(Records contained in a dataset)
__________

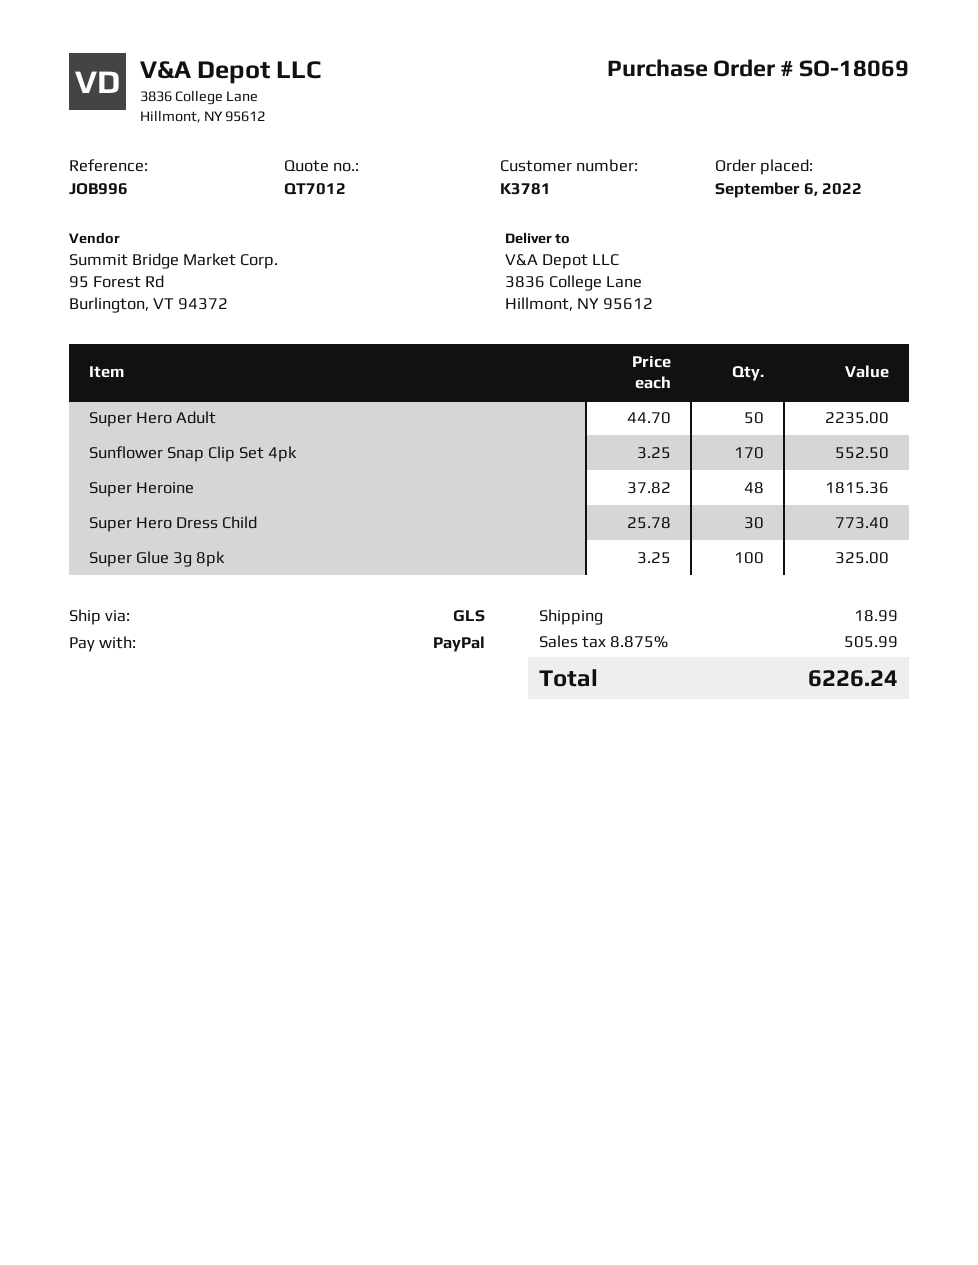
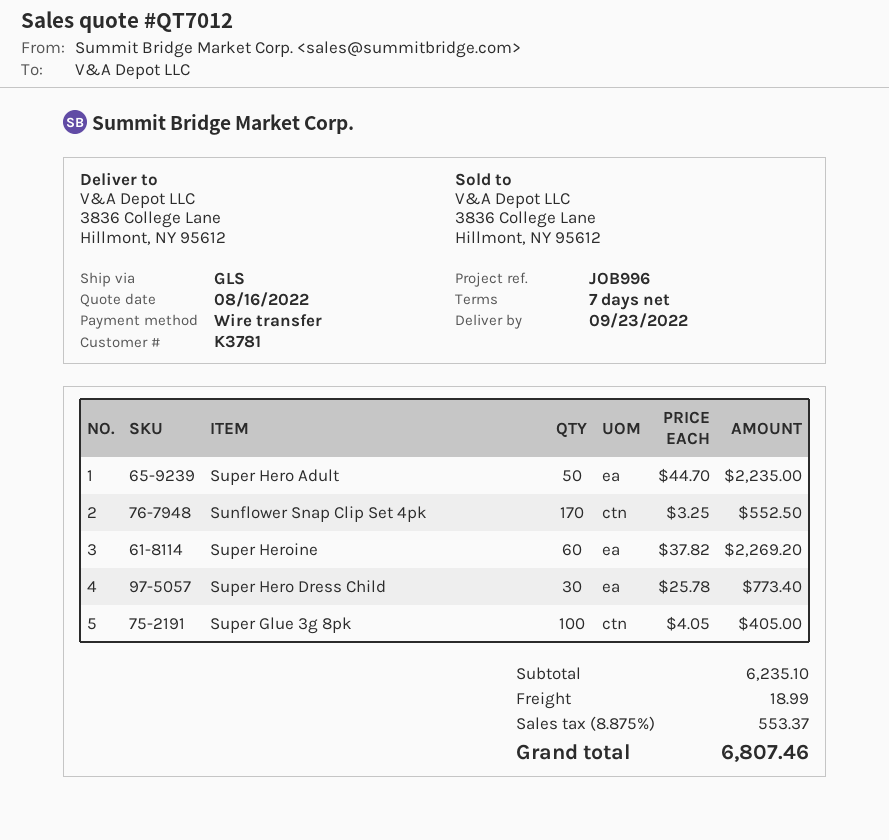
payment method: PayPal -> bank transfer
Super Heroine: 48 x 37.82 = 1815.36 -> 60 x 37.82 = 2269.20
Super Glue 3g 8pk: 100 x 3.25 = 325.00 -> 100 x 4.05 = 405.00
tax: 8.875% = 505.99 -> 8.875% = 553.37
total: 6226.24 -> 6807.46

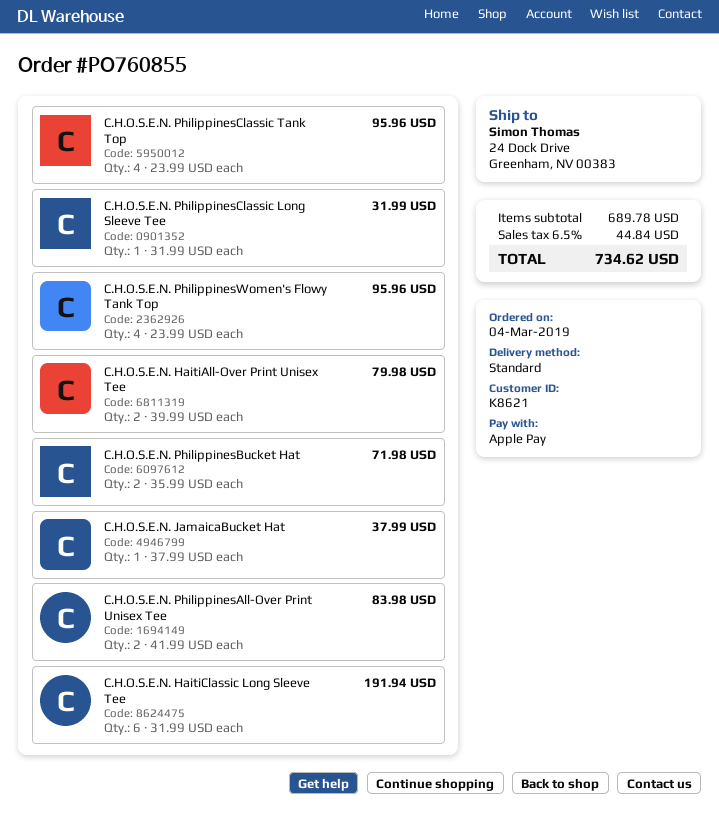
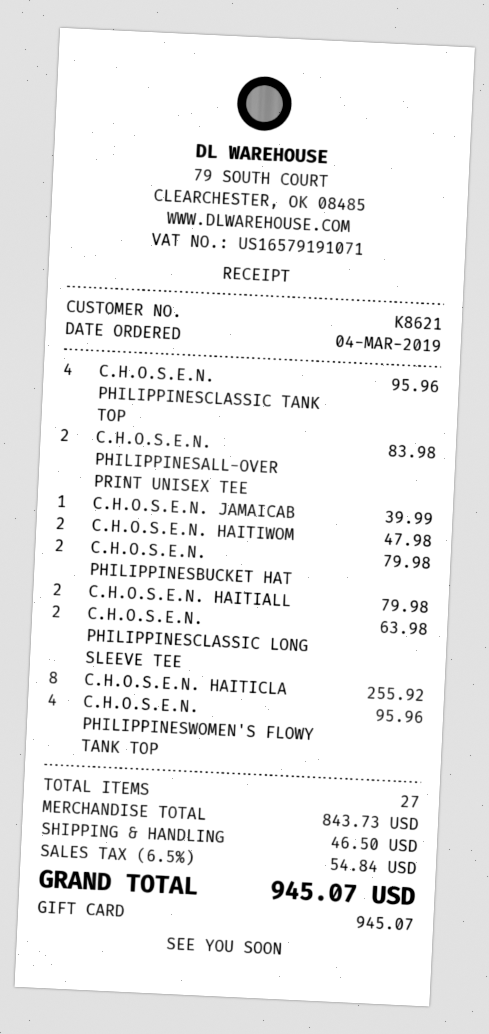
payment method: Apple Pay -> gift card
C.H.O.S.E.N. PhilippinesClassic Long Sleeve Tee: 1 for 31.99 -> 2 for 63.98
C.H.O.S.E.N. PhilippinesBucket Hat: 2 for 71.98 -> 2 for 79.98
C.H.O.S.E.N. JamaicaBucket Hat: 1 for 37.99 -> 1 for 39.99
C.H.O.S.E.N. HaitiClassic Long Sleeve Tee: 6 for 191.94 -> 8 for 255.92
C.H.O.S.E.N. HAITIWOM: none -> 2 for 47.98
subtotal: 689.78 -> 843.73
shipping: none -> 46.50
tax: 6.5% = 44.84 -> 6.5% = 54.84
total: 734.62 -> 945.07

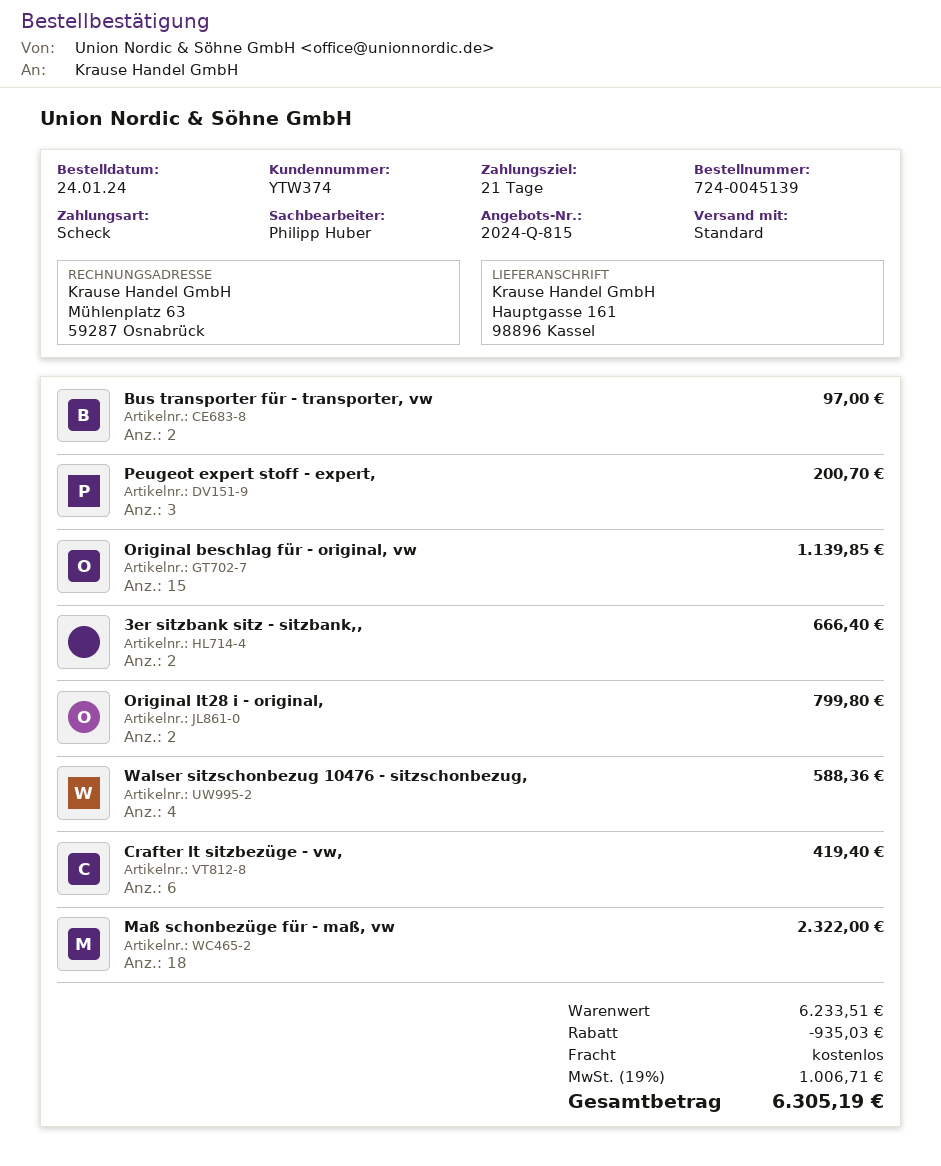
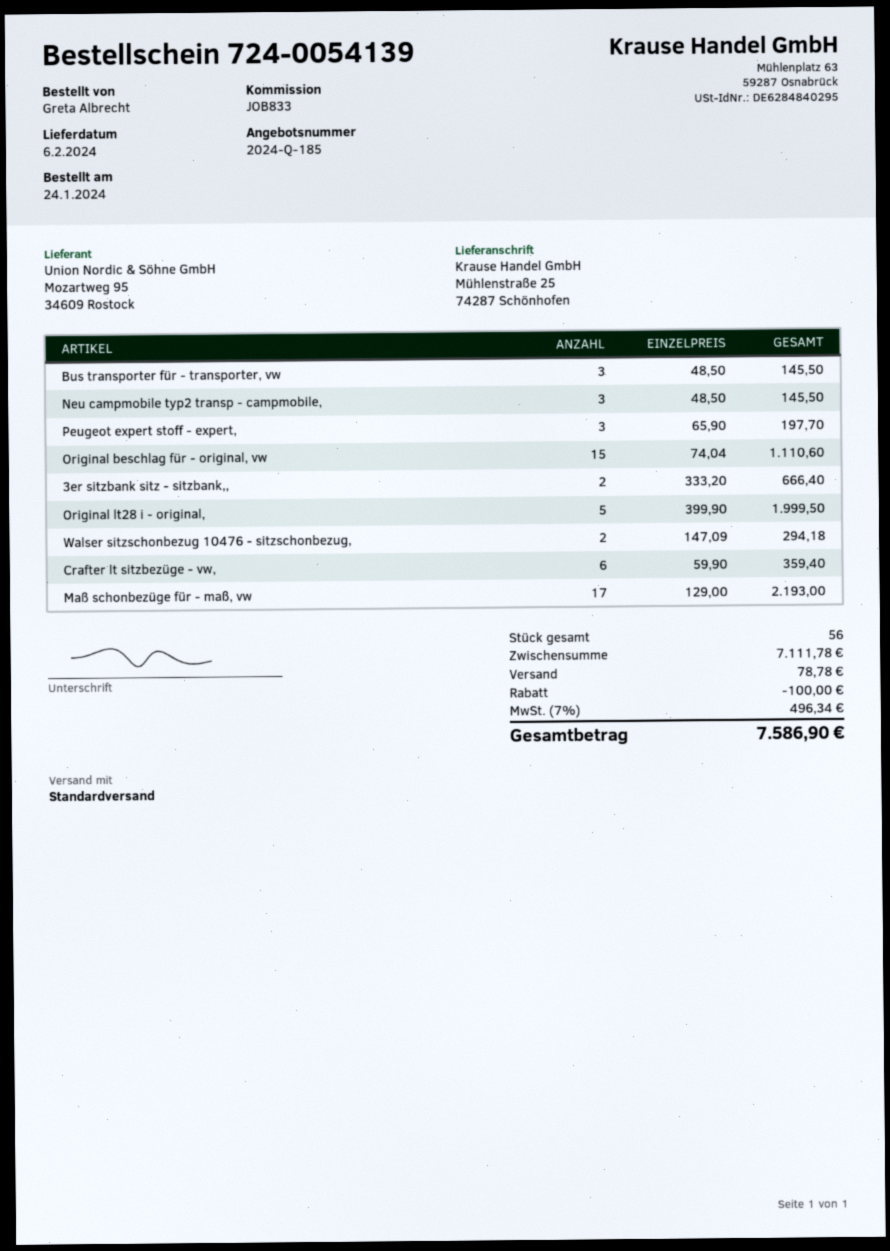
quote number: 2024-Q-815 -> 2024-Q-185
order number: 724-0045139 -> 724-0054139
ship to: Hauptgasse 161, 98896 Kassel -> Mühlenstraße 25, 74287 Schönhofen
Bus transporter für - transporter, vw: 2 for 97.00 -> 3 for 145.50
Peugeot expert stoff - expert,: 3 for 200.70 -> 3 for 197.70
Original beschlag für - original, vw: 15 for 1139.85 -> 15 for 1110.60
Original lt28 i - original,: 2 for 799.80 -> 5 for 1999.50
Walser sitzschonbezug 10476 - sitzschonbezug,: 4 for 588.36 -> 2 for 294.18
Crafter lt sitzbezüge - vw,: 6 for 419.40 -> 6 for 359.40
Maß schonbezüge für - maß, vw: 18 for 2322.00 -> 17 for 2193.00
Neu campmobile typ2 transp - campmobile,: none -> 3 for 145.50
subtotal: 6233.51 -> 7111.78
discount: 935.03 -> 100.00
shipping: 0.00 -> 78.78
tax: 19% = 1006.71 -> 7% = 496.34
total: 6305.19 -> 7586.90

__________

Looking only at the data above, say how many of its lines contain the string "payment", and nothing more.

### Completed task
2